## Work item
Omit the pictures and retype only the lines from the one containing "font-size: 10.5px;" through the end of the listing, both ends included.
>>>>
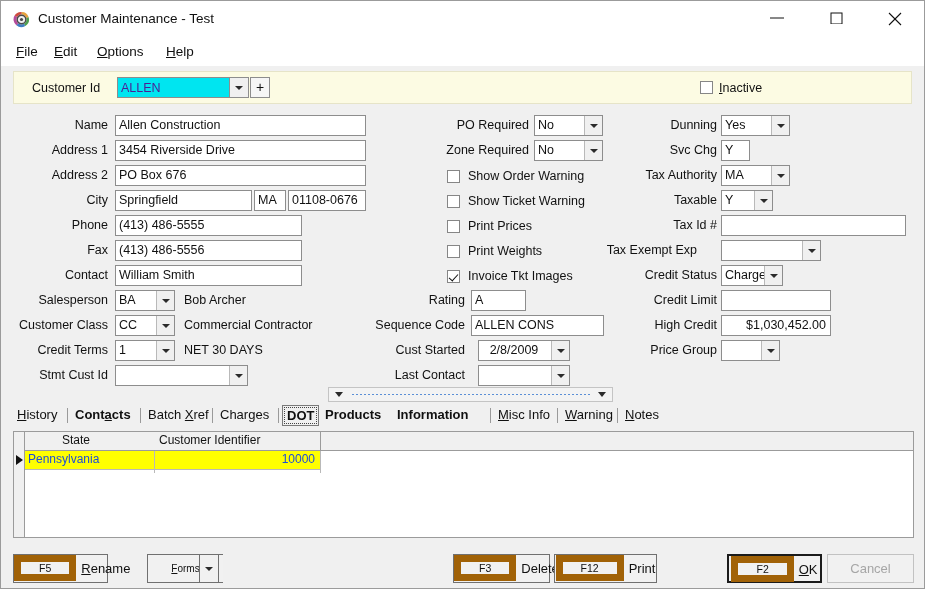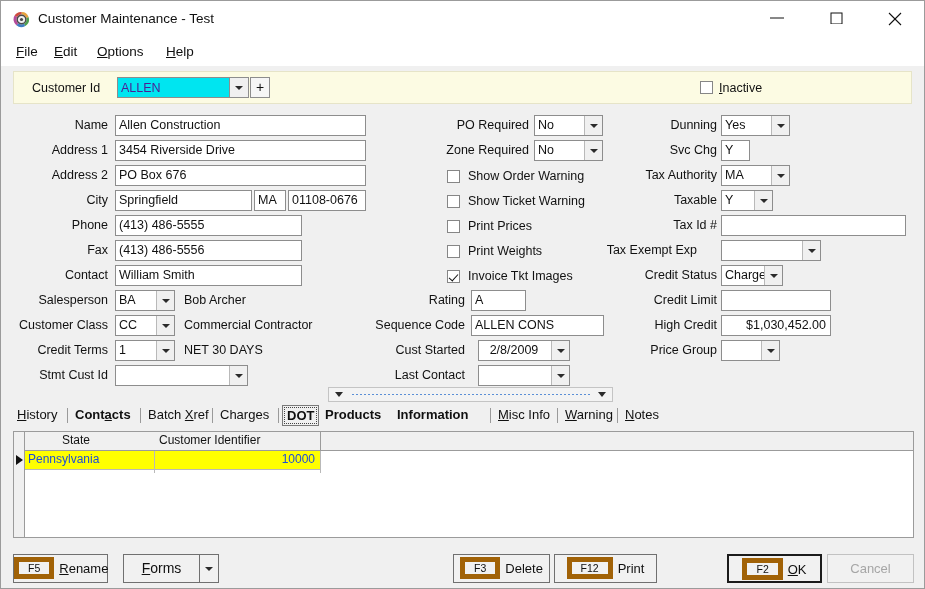--- a/index.html
+++ b/index.html
@@ -390,10 +390,10 @@
   .pbtn.disabled { color: #a6a6a6; border-color: #c2c2c2; }
   .keycap {
     display: inline-block;
-    border: 5px solid #a16207;
+    border: 7px solid #a16207;
     font-size: 10.5px;
     line-height: 12px;
-    padding: 0 9px;
+    padding: 0 18px;
     margin-right: 5px;
     vertical-align: 1px;
     color: #101010;

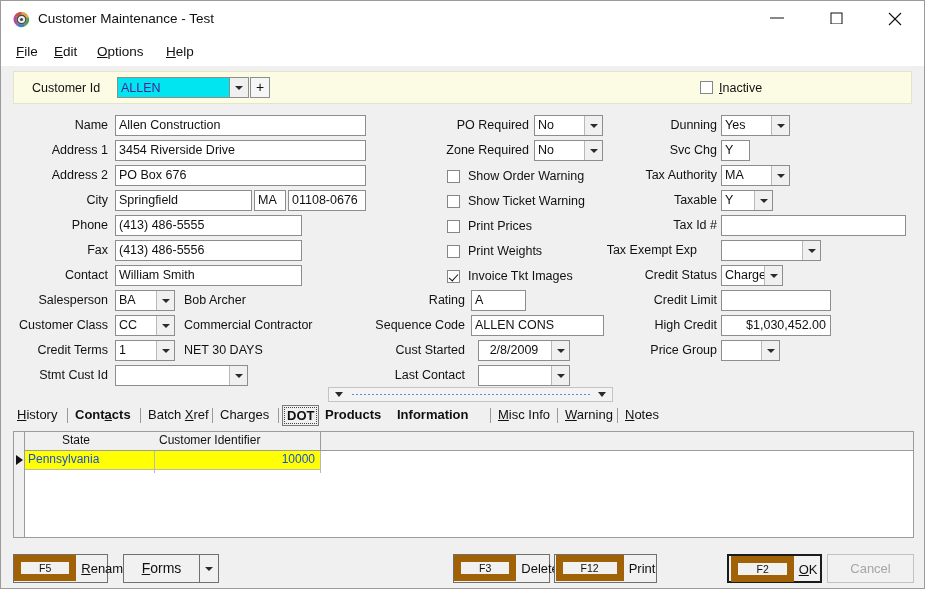--- a/index.html
+++ b/index.html
@@ -406,11 +406,12 @@
     border-right: none;
     background: #f1f1f1;
     box-sizing: border-box;
-    font-size: 14px;
+    font-size: 10px;
     line-height: 27px;
     text-align: center;
     color: #101010;
     cursor: default;
+    margin-left: 24px;
   }
   .split-arrow {
     position: absolute;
<<<<
## Answer
     font-size: 10.5px;
     line-height: 12px;
-    padding: 0 9px;
+    padding: 0 18px;
     margin-right: 5px;
     vertical-align: 1px;
     color: #101010;

--- a/index.html
+++ b/index.html
@@ -406,11 +406,12 @@
     border-right: none;
     background: #f1f1f1;
     box-sizing: border-box;
-    font-size: 14px;
+    font-size: 10px;
     line-height: 27px;
     text-align: center;
     color: #101010;
     cursor: default;
+    margin-left: 24px;
   }
   .split-arrow {
     position: absolute;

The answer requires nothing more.